Is the dress blue and black? White and gold? Or is it even blue and gold? You probably know exactly what I’m talking about, and you probably have a pretty set opinion on the subject. I really don’t need to explain what dress is being referred to, most everyone has heard about the blue and black/white and gold dress that infiltrated social networking over the last few weeks. It took only about an hour for everyone and their mother to be talking about it when the dress first appeared. It got so bad that at one point I thought I would simply explode if I heard the question “What color is this dress?” one more time. It was crazy to me how quickly something as small as a dress became such a frontal focus so quickly, so that everyone knew about it and was talking about it.

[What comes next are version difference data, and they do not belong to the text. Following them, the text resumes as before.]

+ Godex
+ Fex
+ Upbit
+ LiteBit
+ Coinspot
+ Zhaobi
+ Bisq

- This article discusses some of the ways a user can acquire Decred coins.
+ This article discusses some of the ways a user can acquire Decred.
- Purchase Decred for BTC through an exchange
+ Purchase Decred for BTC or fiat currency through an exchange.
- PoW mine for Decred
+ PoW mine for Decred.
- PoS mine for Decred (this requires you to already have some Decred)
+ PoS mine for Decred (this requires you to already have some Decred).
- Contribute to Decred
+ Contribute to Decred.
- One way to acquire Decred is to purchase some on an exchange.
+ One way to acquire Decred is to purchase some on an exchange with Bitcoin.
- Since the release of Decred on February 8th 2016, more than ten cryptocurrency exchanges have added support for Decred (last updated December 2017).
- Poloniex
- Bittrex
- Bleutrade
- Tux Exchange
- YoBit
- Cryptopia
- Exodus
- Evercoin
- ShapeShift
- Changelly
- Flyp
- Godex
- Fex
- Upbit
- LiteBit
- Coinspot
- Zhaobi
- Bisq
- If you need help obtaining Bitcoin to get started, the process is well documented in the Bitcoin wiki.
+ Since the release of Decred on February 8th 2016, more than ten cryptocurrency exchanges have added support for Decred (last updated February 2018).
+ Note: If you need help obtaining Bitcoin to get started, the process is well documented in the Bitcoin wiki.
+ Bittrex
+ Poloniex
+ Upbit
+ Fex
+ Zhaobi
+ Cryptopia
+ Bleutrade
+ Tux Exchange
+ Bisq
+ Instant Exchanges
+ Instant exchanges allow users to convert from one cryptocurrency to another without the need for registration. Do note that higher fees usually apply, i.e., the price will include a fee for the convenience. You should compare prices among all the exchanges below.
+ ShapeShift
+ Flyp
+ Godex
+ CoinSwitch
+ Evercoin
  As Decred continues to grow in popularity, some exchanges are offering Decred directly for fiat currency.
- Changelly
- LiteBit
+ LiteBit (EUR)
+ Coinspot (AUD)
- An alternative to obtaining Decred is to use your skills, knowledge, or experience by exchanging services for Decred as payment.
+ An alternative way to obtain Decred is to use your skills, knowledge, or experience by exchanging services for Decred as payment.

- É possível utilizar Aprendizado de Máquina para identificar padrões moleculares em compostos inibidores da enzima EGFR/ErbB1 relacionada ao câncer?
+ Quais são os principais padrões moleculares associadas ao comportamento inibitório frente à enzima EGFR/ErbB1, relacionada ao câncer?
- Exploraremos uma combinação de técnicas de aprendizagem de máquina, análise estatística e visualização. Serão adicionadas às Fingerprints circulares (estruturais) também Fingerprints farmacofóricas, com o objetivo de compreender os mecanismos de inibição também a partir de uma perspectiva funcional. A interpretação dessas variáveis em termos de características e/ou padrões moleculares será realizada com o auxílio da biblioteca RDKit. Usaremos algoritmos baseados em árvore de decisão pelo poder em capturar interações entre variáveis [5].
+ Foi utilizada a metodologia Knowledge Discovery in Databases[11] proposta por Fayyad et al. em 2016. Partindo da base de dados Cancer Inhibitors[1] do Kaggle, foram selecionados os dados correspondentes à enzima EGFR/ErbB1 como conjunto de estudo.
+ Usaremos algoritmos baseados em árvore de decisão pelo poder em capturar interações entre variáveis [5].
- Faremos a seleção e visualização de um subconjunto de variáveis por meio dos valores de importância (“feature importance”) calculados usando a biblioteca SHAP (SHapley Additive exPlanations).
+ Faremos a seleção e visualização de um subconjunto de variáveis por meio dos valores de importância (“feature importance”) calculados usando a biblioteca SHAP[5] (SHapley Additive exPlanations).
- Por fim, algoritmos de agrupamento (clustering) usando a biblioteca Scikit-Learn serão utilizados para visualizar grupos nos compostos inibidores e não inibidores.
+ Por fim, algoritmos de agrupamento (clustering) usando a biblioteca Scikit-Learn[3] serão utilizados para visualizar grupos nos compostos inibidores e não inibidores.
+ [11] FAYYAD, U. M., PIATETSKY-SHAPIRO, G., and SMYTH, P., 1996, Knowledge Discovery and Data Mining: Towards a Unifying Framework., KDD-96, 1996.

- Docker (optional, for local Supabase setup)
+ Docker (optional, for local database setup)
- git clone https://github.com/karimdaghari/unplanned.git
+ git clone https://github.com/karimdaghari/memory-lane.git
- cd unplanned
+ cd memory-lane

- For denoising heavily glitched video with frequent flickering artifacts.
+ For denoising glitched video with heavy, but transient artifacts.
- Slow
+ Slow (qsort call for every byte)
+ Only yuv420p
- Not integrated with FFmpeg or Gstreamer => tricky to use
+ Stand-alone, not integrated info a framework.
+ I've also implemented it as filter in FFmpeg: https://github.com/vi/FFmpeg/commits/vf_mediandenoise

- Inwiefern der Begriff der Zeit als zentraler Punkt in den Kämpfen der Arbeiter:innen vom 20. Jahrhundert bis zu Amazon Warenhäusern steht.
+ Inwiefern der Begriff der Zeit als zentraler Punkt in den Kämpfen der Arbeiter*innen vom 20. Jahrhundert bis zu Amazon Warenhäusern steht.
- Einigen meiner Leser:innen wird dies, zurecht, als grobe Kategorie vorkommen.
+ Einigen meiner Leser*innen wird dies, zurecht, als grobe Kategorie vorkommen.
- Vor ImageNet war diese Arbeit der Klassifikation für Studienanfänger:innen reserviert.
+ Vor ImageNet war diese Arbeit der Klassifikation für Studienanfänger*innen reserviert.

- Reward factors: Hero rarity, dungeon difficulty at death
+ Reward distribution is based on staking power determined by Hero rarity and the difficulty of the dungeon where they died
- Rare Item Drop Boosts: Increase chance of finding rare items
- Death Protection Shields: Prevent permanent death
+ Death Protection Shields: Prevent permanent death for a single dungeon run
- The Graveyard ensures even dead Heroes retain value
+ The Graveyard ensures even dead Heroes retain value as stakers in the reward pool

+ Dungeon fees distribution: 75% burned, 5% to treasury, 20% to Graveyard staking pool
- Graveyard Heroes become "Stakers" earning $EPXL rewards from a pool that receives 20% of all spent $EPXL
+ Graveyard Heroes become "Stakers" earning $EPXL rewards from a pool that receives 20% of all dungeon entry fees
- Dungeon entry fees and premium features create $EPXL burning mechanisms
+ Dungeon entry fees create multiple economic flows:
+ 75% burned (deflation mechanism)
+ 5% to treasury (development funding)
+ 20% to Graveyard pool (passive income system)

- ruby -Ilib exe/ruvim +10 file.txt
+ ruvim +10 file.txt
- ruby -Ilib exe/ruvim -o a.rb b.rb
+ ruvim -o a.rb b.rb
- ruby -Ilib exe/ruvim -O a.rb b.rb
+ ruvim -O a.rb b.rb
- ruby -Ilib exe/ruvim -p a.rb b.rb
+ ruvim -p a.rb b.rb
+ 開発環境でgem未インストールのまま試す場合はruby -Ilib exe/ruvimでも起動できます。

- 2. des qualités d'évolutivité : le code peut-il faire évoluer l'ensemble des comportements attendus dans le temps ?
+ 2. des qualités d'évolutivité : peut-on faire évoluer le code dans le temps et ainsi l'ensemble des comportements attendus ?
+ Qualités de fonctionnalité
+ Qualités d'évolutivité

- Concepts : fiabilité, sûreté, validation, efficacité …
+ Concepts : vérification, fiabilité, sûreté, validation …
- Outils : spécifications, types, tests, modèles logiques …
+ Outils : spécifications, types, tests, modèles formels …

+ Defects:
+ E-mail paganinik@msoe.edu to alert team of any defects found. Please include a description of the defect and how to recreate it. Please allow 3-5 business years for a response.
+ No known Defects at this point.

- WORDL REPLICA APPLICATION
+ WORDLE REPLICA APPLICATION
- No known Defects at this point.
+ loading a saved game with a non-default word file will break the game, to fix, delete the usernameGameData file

What concerns and interests me is how we can all so easily become enchanted, enraged, and passionate about an article of clothing yet hardly any of us are fully aware of or passionate about current world events. The dress quickly became a trending topic on most social networking sites, yet we never really hear about things such as the more than 200,000 lives lost in the Syrian civil war that’s still going on today. We can become so intensely passionate about the color of a fabric, but we don’t talk about the human rights violations and violence of ISIS nearly as much. Even topics that once raged at the forefront of media and social networking, such as Ferguson, MO, fade into the background with time. At first, the shooting of Michael Brown was talked about everywhere, but even though protests are still going strong today, it’s fallen into the background, overtaken by more important things like a picture of a dress with color-confused lighting.

Of course things like the color of the elusive dress are interesting and mind-bending but perhaps its time for us to take on the responsibility of educating ourselves on what’s going on in the world around us and becoming active members of society for the betterment of our world. Imagine if things like Ferguson, the Syrian civil war, and ISIS were talked about as much as the blue and black/white and gold dress was. By talking about situations, people are prompted to educate themselves and join in the conversation that could help lead to a unified effort to improve negative situations occurring all around us.

We learn about history in our classrooms, yet we fail to keep ourselves in-touch with the history happening around us every day. Social networking and the internet are powerful tools to spread the word and get people passionate about something, which is clearly visible by the dress sensation. Maybe it’s time to begin a worldly conscious revolution in our generation where world important topics become more heavily trending on twitter than a rather inconsequential dress of questionable color.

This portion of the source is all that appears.